Singapore Boards Still Gripped
- Posted by admin
- 30 July 2013
Women make up half the world population and thus half the market, with majority of them being sole purchase decision makers. There is no denying that men and women have differing perspectives but neither of them can be held as more superior than the other. Debates have been carried out on the role of women in business life in the 21st century and viewpoints regarding gender diversity have transformed quite rapidly.
Every individual is different and therefore brings a different skill set and experiences to the workplace. With boards being pulled in various directions today, they have to have the right talent pool to have a more meaningful impact on the business. Women in boardrooms can, undoubtedly, add diversity to boards and lead to better end-performance results. According to study on Fortune 500 companies in 2007 by Catalyst, a U.S. Research group, boards with a higher percentage of female board directors had higher performance ratios than those with few women on the board.
In Singapore, the female population is quite educated and has a major representation in the workforce. Statistics from BoardAgender reveal that in the 51% female population, 51% of women are professionals, managers or technicians while 46% are household financial decision makers. Singapore has a 40% female workforce with 44% being degree holders. This means an incredible opportunity to bring diversity to SGX boards, as well as private and non-profit boards. The Associate Director of the NUS Business School, Marleen Dieleman, supports the business case for improving board diversity so that firms are more effective in business and responsive to their customers.

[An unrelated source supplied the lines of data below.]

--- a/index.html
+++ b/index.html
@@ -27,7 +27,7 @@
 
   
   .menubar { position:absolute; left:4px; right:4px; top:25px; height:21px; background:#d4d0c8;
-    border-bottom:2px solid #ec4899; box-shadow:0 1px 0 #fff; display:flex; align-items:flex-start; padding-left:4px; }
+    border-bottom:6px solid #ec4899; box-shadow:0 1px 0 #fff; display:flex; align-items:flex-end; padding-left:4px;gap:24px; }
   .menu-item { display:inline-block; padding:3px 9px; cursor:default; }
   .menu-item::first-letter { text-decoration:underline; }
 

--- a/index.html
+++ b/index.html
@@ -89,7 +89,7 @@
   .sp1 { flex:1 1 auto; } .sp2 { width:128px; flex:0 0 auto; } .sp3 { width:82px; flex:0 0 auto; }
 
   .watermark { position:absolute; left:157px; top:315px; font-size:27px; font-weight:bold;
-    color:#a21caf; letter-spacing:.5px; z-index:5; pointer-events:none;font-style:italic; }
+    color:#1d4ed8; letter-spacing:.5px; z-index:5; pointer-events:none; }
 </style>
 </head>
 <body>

Although Singapore boasts a strong profile, the gender diversity report on the country's boardrooms signal a contradictory picture. A report by NUS and BoardAgender reveals only 6.9% women holding directorships in SGX firms while over 60% of the listed companies on the Singapore Exchange do not even have a single female member on their boards. The United States shows a strong presence of women in board seats among the world's largest companies. Being a private sector and compliance driven economy, 16% of board seats in Fortune 500 companies are occupied by women. Thanks to Norway's legislative efforts, it happens to have 44% of women on company boards.

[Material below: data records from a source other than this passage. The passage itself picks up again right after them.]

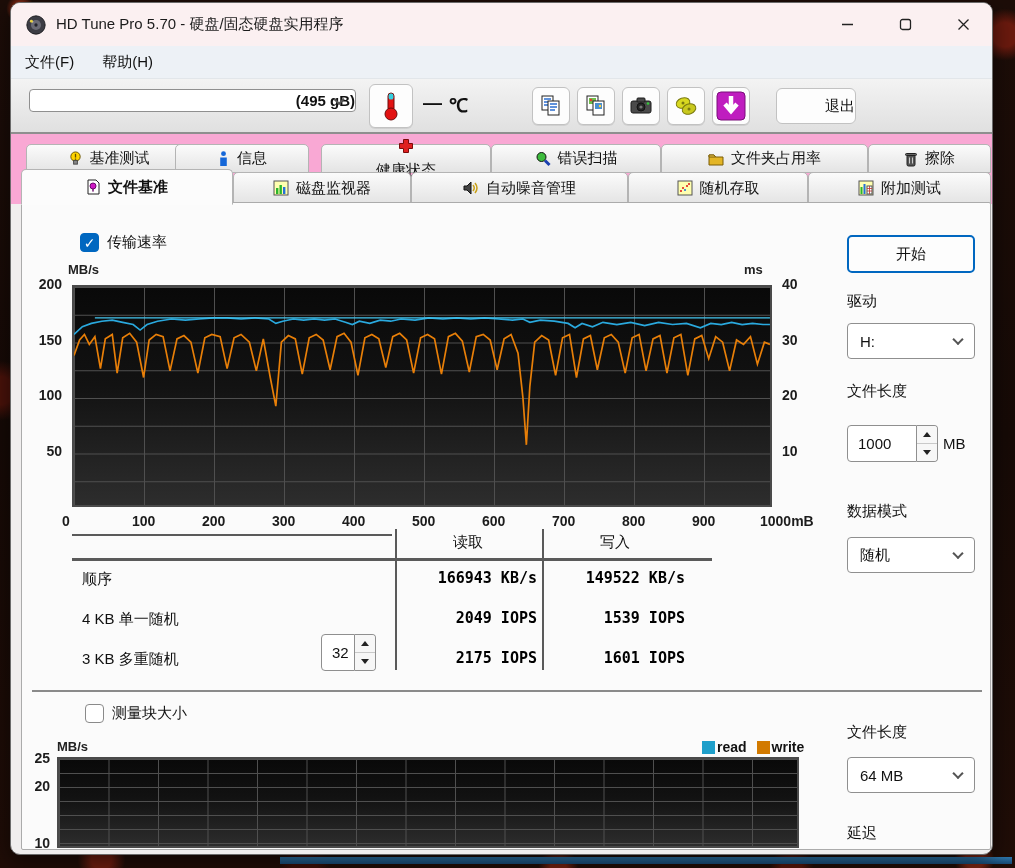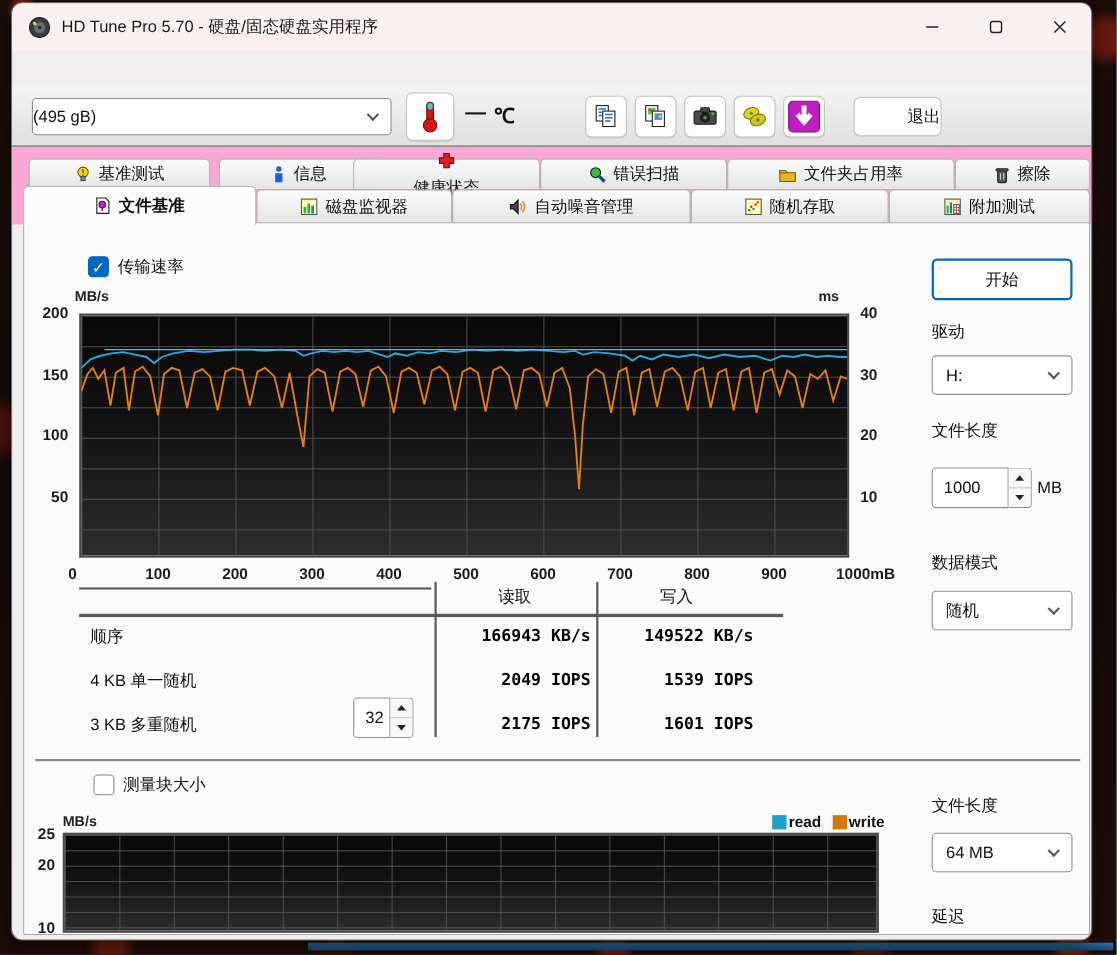--- a/index.html
+++ b/index.html
@@ -162,6 +162,10 @@
     </div>
   </div>
 
+  <div class="menubar">
+    <span class="menu-item">文件(F)</span>
+    <span class="menu-item">帮助(H)</span>
+  </div>
 
   <div class="toolbar">
     <div class="combo drive-combo">

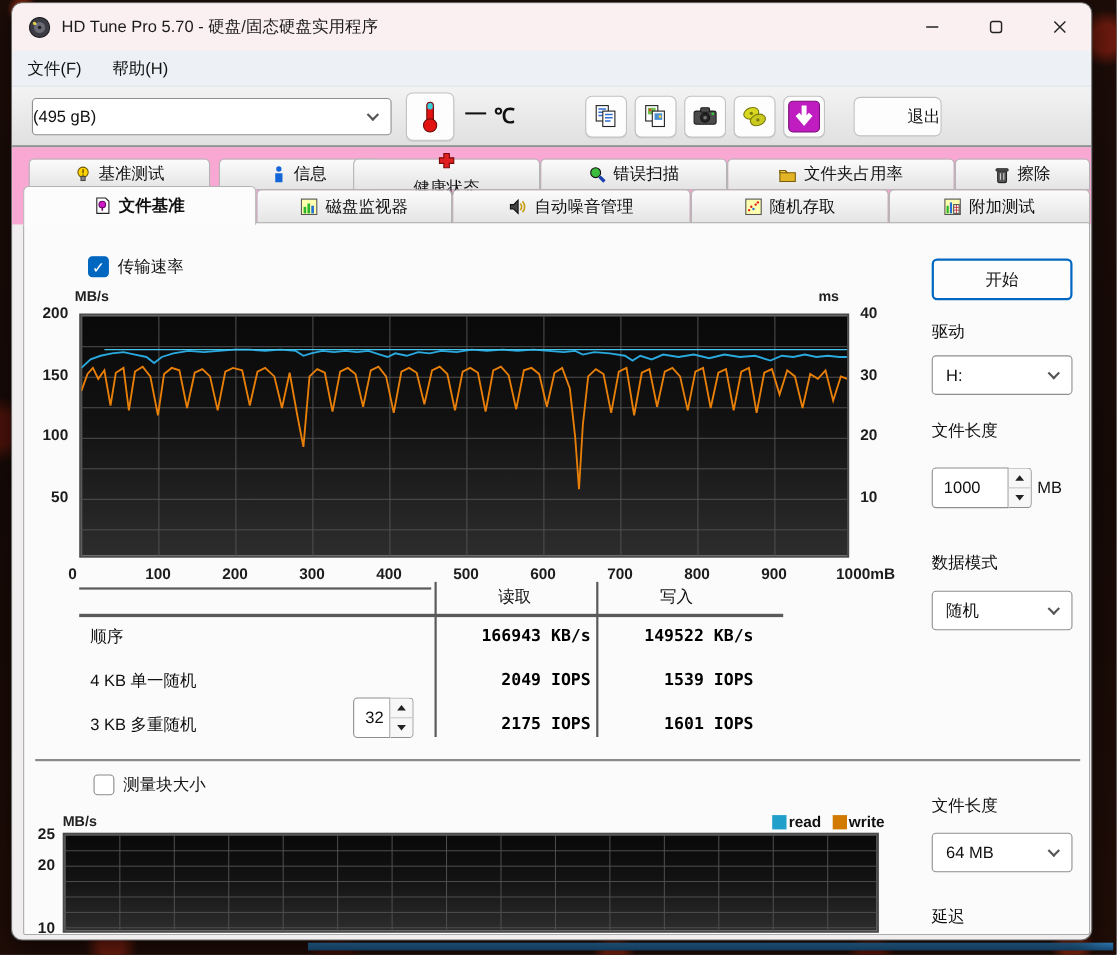--- a/index.html
+++ b/index.html
@@ -50,7 +50,7 @@
   .combo .chev { position:absolute; right:12px; top:50%; width:8px; height:8px;
     border-right:2px solid #555; border-bottom:2px solid #555;
     transform:translateY(-70%) rotate(45deg); }
-  .drive-combo { left:18px; top:10px; width:327px; height:34px; justify-content:flex-start; }
+  .drive-combo { left:18px; top:10px; width:327px; height:23px; justify-content:flex-end;font-weight:bold; }
   .tool-btn { position:absolute; top:8px; width:38px; height:38px; background:#fdfdfd;
     border:1px solid #c2c2c2; border-radius:6px; display:flex; align-items:center;
     justify-content:center; cursor:pointer; box-shadow:0 1px 0 rgba(0,0,0,.08); }

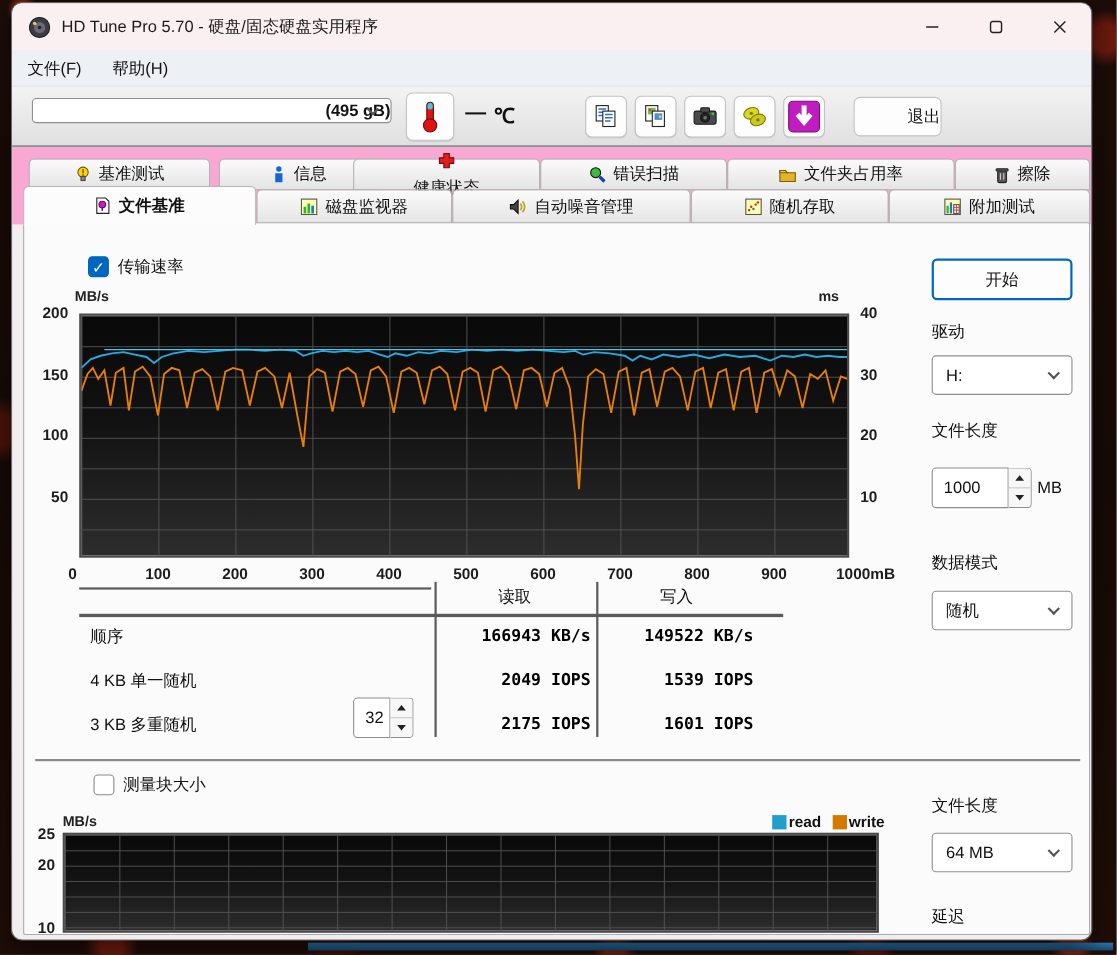--- a/index.html
+++ b/index.html
@@ -236,7 +236,7 @@
         </svg>
       <span>基准测试</span>
     </div>
-    <div class="tab tab-row1" style="left:188px;width:146px;">
+    <div class="tab tab-row1" style="left:164px;width:134px;">
       <svg width="13" height="15" viewBox="0 0 13 16">
           <circle cx="6.5" cy="2.8" r="2.6" fill="#1466d8"></circle>
           <path d="M3 7 h7 v9 h-7 z" fill="#1466d8"></path>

In an interview with Mrs Chin Ean Wah, President, of the International Women’s Forum (Singapore), she highlighted the most quotes reasons for low representation of women on the boards as being the old-boys network mentality and the lack of suitable female candidates. But the latter reason happens to appear invalid since Singapore has many women in the corporate echelons. The Minister for Law, K Shanmugam, recently called for greater female representation at the upper levels and urged for a change in attitudes, particularly among men.
Singapore, like the USA, does not have any set quota for women in boards but US companies are required to disclose diversity considerations when nominating directors. Singaporean companies need to seriously do something about gender diversity in the country's 60% all-boys board for improved corporate performance.